__Problem requirements__: The answer must be one number: how many lines in the data below include the string "circle".

BEGIN Records to process

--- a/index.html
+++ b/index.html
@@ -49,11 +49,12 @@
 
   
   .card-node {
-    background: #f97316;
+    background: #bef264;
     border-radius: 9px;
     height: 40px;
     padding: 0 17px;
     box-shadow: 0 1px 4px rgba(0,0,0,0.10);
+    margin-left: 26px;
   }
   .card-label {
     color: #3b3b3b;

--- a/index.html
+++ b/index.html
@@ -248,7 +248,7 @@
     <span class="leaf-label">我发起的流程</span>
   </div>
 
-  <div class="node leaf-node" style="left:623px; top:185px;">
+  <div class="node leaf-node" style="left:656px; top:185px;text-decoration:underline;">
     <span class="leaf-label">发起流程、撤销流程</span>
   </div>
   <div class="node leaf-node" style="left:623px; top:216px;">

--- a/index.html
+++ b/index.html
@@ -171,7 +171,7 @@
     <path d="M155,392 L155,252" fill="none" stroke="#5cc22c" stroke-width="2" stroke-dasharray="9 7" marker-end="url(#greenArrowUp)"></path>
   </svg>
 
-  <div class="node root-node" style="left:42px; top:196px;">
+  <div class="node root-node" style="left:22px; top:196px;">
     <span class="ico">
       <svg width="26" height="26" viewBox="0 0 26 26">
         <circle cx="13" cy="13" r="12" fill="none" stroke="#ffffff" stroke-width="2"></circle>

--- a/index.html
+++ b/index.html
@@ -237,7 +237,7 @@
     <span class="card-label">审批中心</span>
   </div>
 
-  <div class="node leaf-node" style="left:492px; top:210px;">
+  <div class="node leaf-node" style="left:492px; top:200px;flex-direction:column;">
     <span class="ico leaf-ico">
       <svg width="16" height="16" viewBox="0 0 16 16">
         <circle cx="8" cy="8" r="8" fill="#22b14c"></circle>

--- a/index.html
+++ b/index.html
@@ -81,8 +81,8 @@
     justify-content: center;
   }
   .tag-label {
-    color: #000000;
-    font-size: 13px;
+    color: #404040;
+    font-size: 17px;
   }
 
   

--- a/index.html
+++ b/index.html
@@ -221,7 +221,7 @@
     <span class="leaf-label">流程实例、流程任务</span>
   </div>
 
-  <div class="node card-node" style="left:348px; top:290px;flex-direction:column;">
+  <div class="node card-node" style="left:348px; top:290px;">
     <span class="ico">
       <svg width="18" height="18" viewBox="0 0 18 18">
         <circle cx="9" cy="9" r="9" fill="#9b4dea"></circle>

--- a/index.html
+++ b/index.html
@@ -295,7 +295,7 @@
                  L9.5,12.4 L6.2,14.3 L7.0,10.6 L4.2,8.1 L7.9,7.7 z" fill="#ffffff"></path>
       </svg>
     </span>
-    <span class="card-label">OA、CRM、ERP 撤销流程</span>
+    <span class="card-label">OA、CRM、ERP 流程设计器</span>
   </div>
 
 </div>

END Records to process
BEGIN Records to process

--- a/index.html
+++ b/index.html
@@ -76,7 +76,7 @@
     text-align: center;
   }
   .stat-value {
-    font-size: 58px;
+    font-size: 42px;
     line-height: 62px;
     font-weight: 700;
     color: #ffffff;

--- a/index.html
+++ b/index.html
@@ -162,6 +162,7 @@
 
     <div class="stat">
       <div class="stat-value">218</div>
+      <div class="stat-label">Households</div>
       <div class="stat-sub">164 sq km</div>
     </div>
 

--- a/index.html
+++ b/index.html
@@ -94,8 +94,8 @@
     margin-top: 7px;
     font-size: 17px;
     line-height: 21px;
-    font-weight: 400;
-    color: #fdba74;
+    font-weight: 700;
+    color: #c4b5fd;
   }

END Records to process

__Answer section__: 3